Load properties of at most crowMax objects; this may only be used if there is no vector
property being loaded, since we could not be sure of having a complete record of the
value of a vector without loading the next row. If crowMax is zero, load everything.
Note: call from inside try/catch block; may throw exceptions.
Note that prgocs[i] describes the column which ODBC indexes as [i+1].

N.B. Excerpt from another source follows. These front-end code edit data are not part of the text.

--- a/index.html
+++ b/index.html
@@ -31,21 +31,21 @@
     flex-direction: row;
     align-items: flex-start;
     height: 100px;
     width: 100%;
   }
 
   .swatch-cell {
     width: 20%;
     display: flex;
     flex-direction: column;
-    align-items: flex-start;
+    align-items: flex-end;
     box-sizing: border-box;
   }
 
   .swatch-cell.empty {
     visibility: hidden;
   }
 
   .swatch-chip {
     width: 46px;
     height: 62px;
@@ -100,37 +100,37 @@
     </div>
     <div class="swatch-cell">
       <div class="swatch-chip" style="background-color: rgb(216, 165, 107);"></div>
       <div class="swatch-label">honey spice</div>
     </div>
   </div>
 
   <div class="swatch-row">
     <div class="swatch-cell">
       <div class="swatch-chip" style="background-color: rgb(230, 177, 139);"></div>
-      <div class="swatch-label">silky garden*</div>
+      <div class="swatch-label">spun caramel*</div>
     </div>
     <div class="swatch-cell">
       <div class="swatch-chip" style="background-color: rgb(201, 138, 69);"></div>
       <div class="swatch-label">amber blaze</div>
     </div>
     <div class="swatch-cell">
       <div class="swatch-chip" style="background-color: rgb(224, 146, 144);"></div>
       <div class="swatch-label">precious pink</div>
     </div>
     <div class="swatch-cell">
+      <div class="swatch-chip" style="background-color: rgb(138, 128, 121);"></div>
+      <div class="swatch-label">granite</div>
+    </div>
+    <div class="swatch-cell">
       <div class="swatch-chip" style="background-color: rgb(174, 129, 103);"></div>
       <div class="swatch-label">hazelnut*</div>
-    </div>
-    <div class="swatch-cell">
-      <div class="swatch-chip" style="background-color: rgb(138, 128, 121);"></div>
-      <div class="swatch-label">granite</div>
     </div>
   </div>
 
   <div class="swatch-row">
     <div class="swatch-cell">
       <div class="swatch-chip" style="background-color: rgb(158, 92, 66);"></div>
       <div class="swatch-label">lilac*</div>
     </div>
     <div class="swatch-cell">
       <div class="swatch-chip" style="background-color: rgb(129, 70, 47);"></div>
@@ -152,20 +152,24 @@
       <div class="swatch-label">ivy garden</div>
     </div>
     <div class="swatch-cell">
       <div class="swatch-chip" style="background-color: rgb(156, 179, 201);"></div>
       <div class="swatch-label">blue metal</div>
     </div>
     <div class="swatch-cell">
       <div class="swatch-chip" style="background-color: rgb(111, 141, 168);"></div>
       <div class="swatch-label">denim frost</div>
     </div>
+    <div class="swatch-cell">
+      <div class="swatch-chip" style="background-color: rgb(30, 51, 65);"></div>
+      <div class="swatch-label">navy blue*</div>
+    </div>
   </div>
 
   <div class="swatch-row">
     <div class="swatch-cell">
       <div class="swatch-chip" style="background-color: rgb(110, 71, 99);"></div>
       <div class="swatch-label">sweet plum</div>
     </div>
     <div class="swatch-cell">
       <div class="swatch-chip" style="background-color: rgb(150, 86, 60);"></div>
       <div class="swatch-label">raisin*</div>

----------------------------------------------------------------------------------------------*/
void VwRsOdbcDa::Load(SQLHSTMT hstmt, OdbcColSpec * prgocs, int cocs, HVO hvoBase,
int crowMax)
{
AssertArray(prgocs, cocs);
Assert((uint)cocs <= (uint) 200); // limit because of size of rghvoBaseIds
Assert(crowMax >= 0);
ITsStrFactoryPtr qtsf;
qtsf.CreateInstance(CLSID_TsStrFactory);
ITsPropsFactoryPtr qtpf;
qtpf.CreateInstance(CLSID_TsPropsFactory);
// Block of variables for binary fields
Vector<byte> vbData; // used to buffer data from binary fields
const int kcbMaxData = 1000; // amount of binary data to read in one go
byte rgbData[kcbMaxData]; // buffer for short binary data fields
long cbData; // how many bytes in prgbData hold valid data
byte * prgbData; // points to rgbData or vbData.Begin(), as appropriate
// Similar block for Unicode text
Vector<wchar> vchData;
const int kcchMaxData = 1000;
wchar rgchData[kcchMaxData];
long cchData;
wchar * prgchData;
Vector<HVO> vhvo; // accumulate objects for sequence property
int nrows = 0;
if (crowMax == 0)
crowMax = INT_MAX;
HVO rghvoBaseIds[200];
int icolVec = -1; // index of (one and only) column of type koctObjVec
int hvoVecBase; // object that is base of vector property
while (CheckSqlRc(SQLFetch(hstmt)) != SQL_NO_DATA)
{
// We have a record.
for (int icol = 0; icol < cocs; icol++)
{
int nVal;
HVO hvoVal;
ITsStringPtr qtssVal;
// TOxDO JohnT: fill this in...
HVO hvoCurBase; // object whose property we will read.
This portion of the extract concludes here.